Studies involving life on earth is a continuous process and enriches the incredible and arduous work already conducted by naturalists down the years. They had no computers and were unable to digitise their findings. They traversed the darkest depths of Africa and South America, collected specimens of plants, which they painstakingly preserved between pages of books, then returned back to list and identify their collections. Species of different forms of marine life, animals, birds and insects were dissected, sketches drawn, to finally become sections of many registers.

Alexander von Humboldt (1769- 1859) wrote several books and one, entitled, Personal Narrative, inspired Charles Darwin (1809-1882) when he joined Captain Fitzroy on the HMS Beagle to circumnavigate the globe.

Throughout the Beagle’s voyage, Darwin was engaged in an inner dialogue with Humboldt, where with a pencil he highlighted Humboldt’s narrations that coincided with his own experiences.

Later when Darwin saw the Chilean plains after days of exploring the “untamed forest,” his thoughts were echoed by Humboldt’s writing, “New sensations and the delight of being able to ‘see’ again after weeks in the dense rainforest.” Darwin described the same rainforest as “the wilderness of trees”.

When Humboldt experienced an earthquake in Cumana, in 1799, he wrote “In an instant it was sufficient to destroy long illusions,” which again echoed Darwin’s thoughts — which he recorded in his journal — of an experience of an earthquake on the coast of Tierra del Fuego, “It can destroy the oldest of associations.”

Both Humboldt and Darwin had an unusual flair to study the smallest detail, from the wisp of lichen to the most concealed orchid and tree species. Their mind-boggling views reflected a telescopic and microscopic perspective, helping them to examine global and comparative patterns; their studies went down to the smallest cellular levels.

This forms a veritable prelude to the efforts being made by naturalists and botanists, during recent times, who have set their minds to shine a light on an astounding question, how many tree species are there on Earth?

Researchers from Botanic Gardens Conservation International in London, UK, have compiled a list to find at least 10,000 tree species, which are at a risk of extinction. The BGCI has been working for the last two years by consulting publications and allied resources across the world to rationalise 60,065 tree species involving a Global Tree Search. It is the first ever list of its kind, which has documented all the known tree species in the world and their countrywise distribution.

Astonishing as it may be, we were, hitherto, totally unaware of the number of tree species in the world. Global Tree Search has compiled the first global database of the world’s tree species, now published in the Journal of Sustainable Forestry, which highlights that more than half of all the species exist in a single country and many tree species may become extinct.

Of all the countries in the world, Brazil has the most tree species at 8,715, followed by Colombia, with 5,776 and Indonesia with 5,142. The Arctic and Antarctic have no trees at all, and the region with fewest tree species is the Nearctic region of North America with fewer than 400.
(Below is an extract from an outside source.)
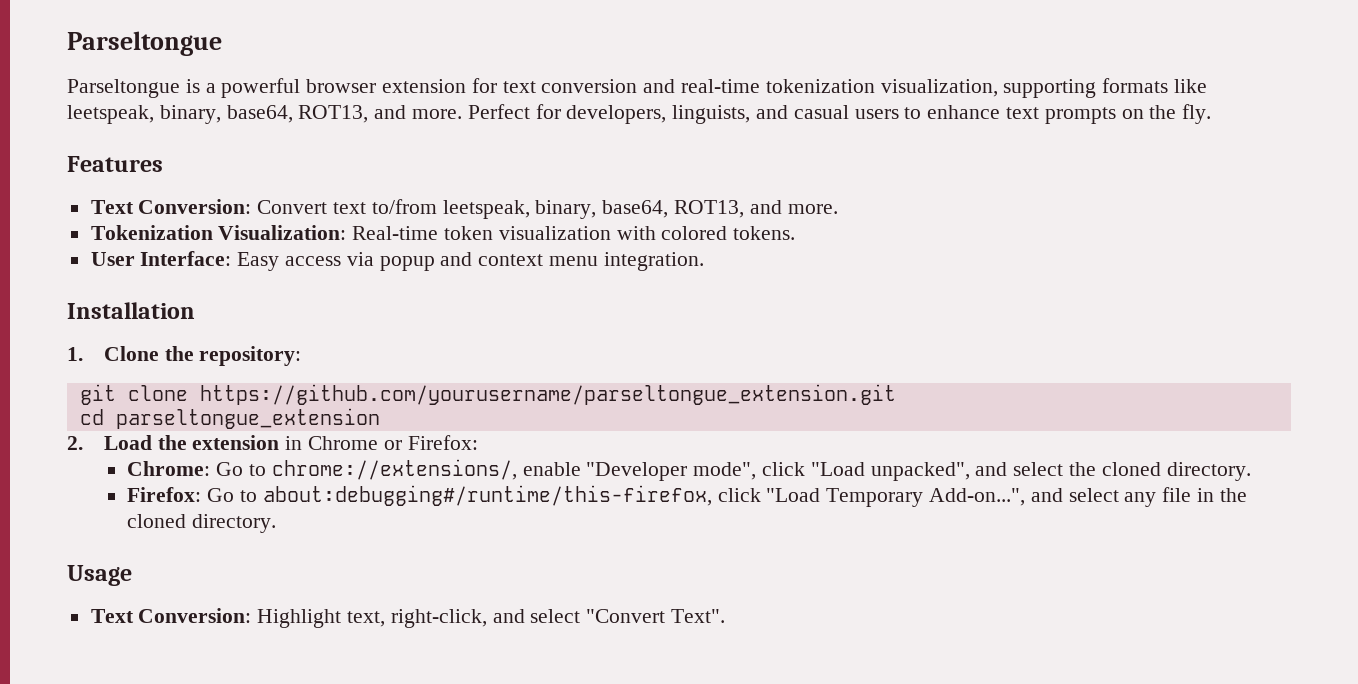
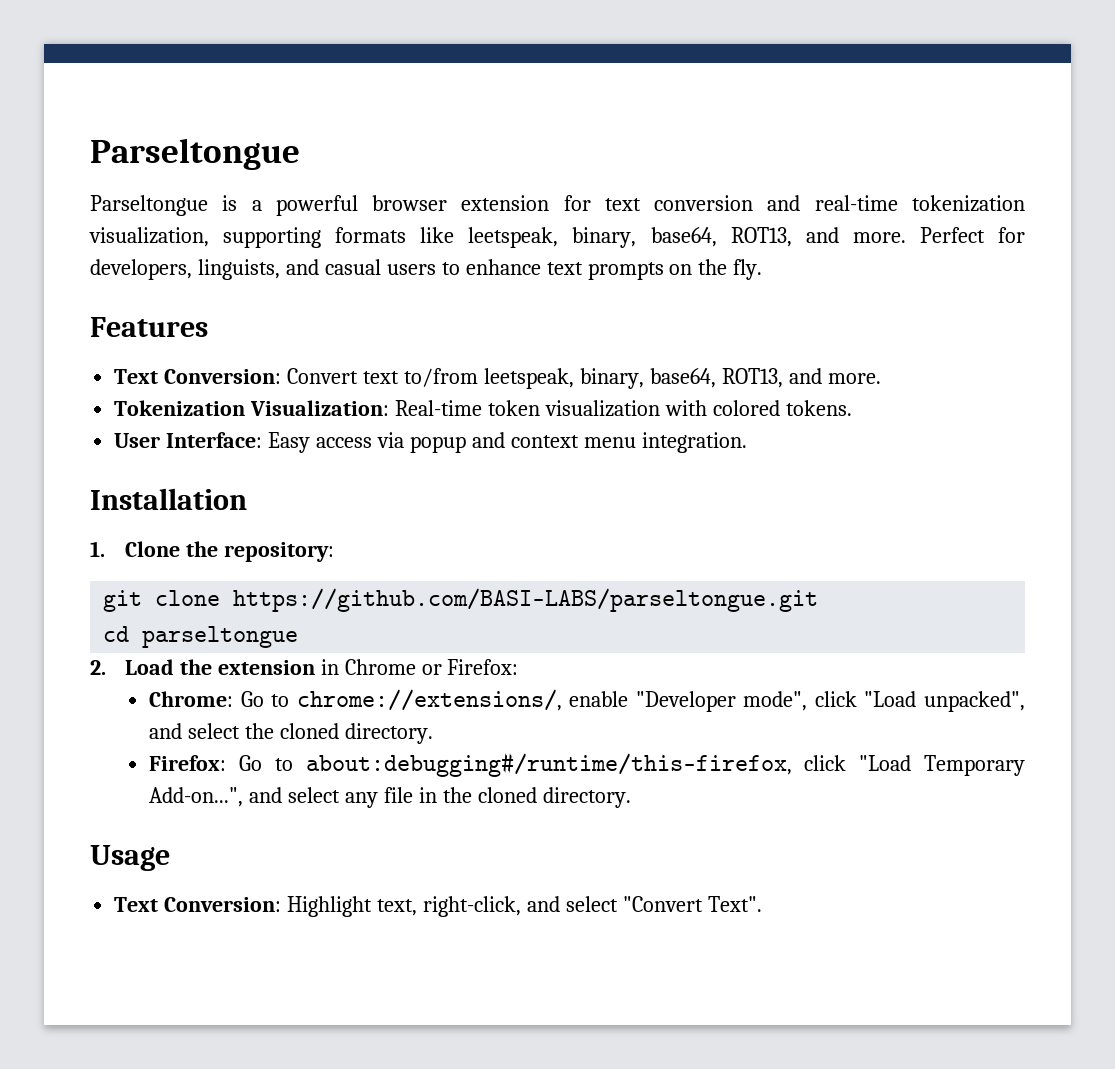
- git clone https://github.com/yourusername/parseltongue_extension.git
+ git clone https://github.com/BASI-LABS/parseltongue.git
- cd parseltongue_extension
+ cd parseltongue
The database has more than 3,75,500 records that took more than two years to finalise. Paul Smith, secretary, BGCI, explains, “It is extraordinary that it has taken us till 2017 to publish the first global authoritative lists of tree species. Global Tree Search represents a huge scientific effort and lists tens of thousands of plant species. It also involves the work of botanists over the centuries.”The rationale behind this significant exercise of documenting the world’s tree diversity was to provide a tool for people trying to conserve rare or threatened varieties by 2020 — it will ensure that no tree species is lost forever.

Mark Kinver of the BBC singles out one threatened variety, Karomia gigas, a tree in Tanzania that has only six species remaining. Detecting a species’ location provides key information for conservation. On the other side of the coin, it also helps to decide the ones that must be assessed to verify their status.

Ecologists had recently toured the Amazon Basin, which has at least 11,676 tree species, estimating that about 4,000 in the area are yet to be discovered. Although botanists and naturalists have studied plants and trees in the Amazon Basin for centuries, no one had maintained a master list of tree species.

As many as 1,170 Amazon forestry surveys have been compiled over recent decades and it has now been estimated that the Basin holds 16,000 tree species and 390 billion individual trees. Tropical forest ecologist, Nigel Pitman, confirms that with the list they have of the Basin’s trees, they can at least compile a comprehensive list of number of species in the region and the scientific community can refine the list further.

The rainforests thriving in South America was, according to Darwin, “Like walking in a new world and the flowers would make a florist go wild, there were gaudy butterflies and I wasn’t sure what to look at or pick up first; it was a rare union of poetry with science.”